Question your data & verify accuracy
Many brick walls occur simply from data that is incorrect. In other words, the sources you’ve uncovered may be leading you in the wrong direction through their inaccuracy. Respondents not telling the truth on Census Forms/ Birth, Marriages and Death records was possible, as was information such as their correct age or whether married or not. Attitudes were different back then and many people felt very uncomfortable divulging true personal information. Also, published sources often contain transcription errors when being noted down. Try to find at least three records to verify any facts that you already know and then judge the quality of your data results.
Check possible name variations used
Your brick wall may just be something as simple as looking for the wrong name. Variations of last names and ancestors using middle names or even ‘nicknames’ can really complicate research, so be sure to check all manner of spelling options and possible variations. The 'all in one' search facility and phonetic search options on TheGenealogist helps enormously to find those people who may have used middle names or names easily misinterpreted on census documents- on TheGenealogist we can see an example of this with the records of a Benjamin Freke.
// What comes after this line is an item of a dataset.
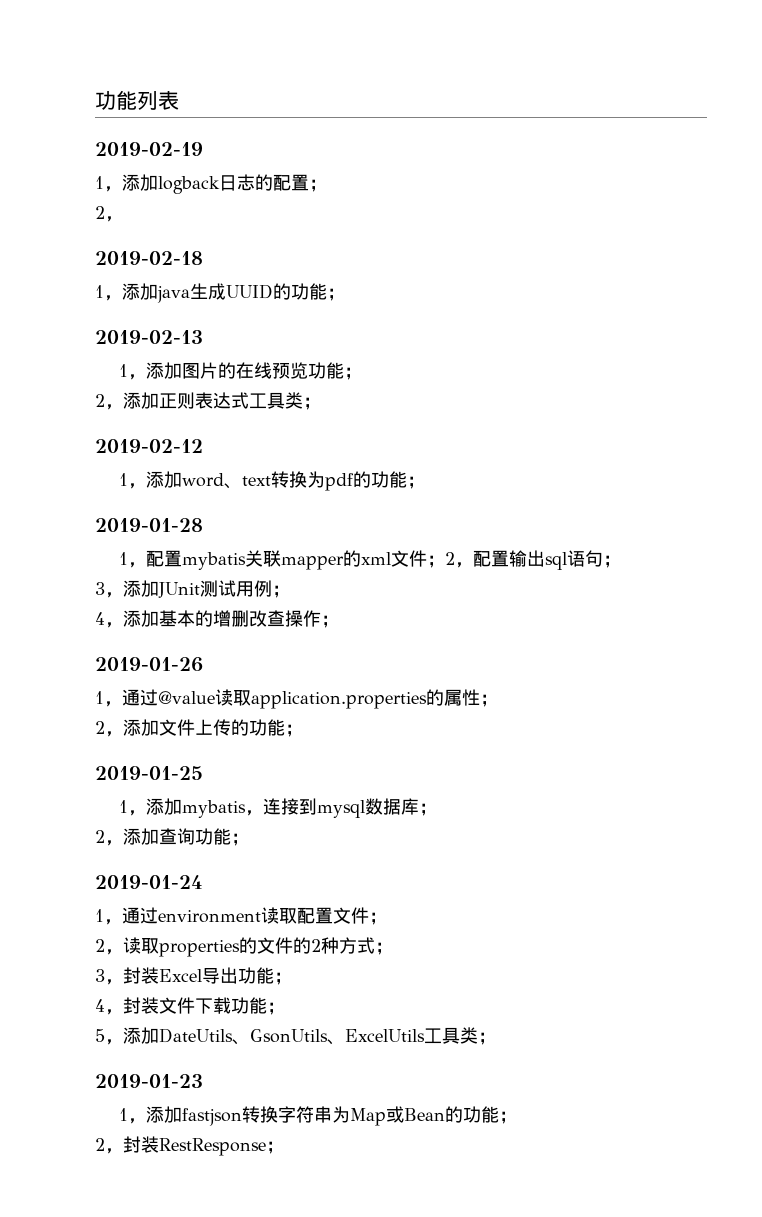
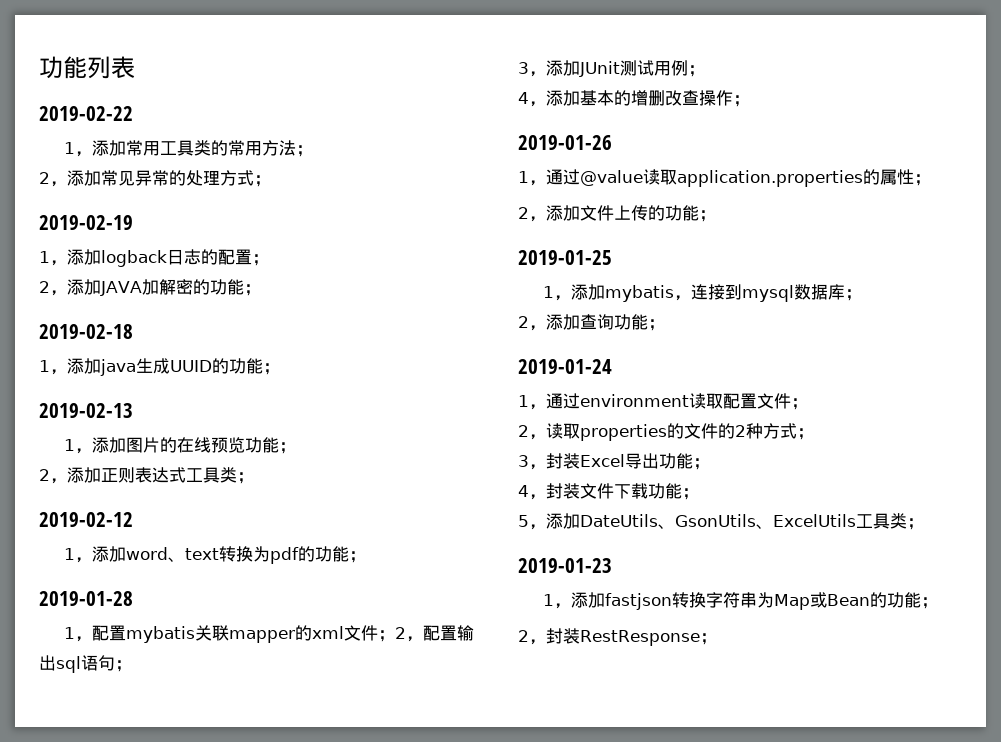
(179, 100) none -> [39,106,133,121] [63,140,313,157] [39,170,271,187] // 2019-02-22 // 1，添加常用工具类的常用方法； // 2，添加常见异常的处理方式；
(123, 219) none -> [67,279,261,296] 添加JAVA加解密的功能；

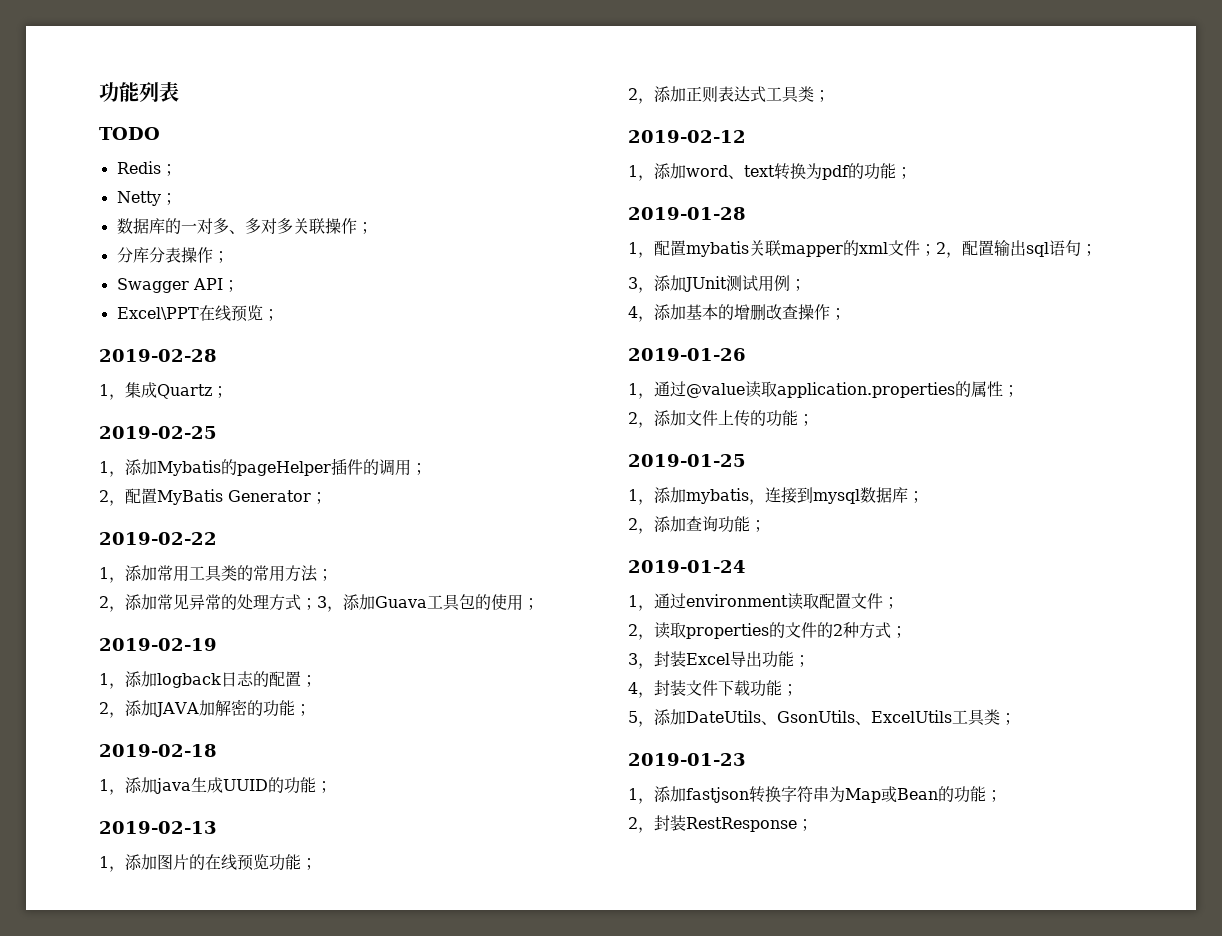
(135, 67) none -> [99,127,160,140] [116,161,177,176] [116,191,177,206] [116,218,373,234] [116,247,229,263] [116,278,239,293] [116,305,279,322] [99,349,217,362] [99,382,228,400] [99,426,217,439] [99,458,427,477] [99,488,327,506] // TODO // Redis； // Netty； // 数据库的一对多、多对多关联操作； // 分库分表操作； // Swagger API； // Excel\PPT在线预览； // 2019-02-28 // 1，集成Quartz； // 2019-02-25 // 1，添加Mybatis的pageHelper插件的调用； // 2，配置MyBatis Generator；
(271, 181) none -> [317,594,539,612] 3，添加Guava工具包的使用；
Search record results for Benjamin Freke on TheGenealogist
Know Your Geography
Even though you know that your ancestor lived on the same street, you may still be looking in the wrong county for your ancestor. Town and county boundaries have been subject to change over time as populations grew or council boundaries changed. Keeping up with geographical changes can help break down those brick walls!
The many boundary changes and other changes to administrative areas mean that some local advice can save you a lot of time and frustration. The South West of England, as an example, has gone through a number of administrative changes over the years- such as the abolishment of the county of Avon in 1996. This created the authorities of Bath and North East Somerset, City of Bristol, North Somerset and South Gloucestershire. To the person unfamiliar with the local area, research can become very confusing but it highlights how boundaries in the UK have changed from time to time. It is always worth getting some local guidance from a local Family History Society for example, in the first instance.
Seek out help- there’s a number of sources available!
Fresh eyes and a fresh perspective can often see beyond brick walls, so try running your theories by other researchers. Use a specialist forum like – www.roots-forum.co.uk Post a query on a website ‘help’ forum such as www.thegenealogist.co.uk/forums Also, check with members of the local historical or genealogical society, they can possibly offer advice and guidance. Be sure to include what you already know, as well as what you'd like to know and which tactics and methods you've already tried so those helping you do not waste time duplicating effort.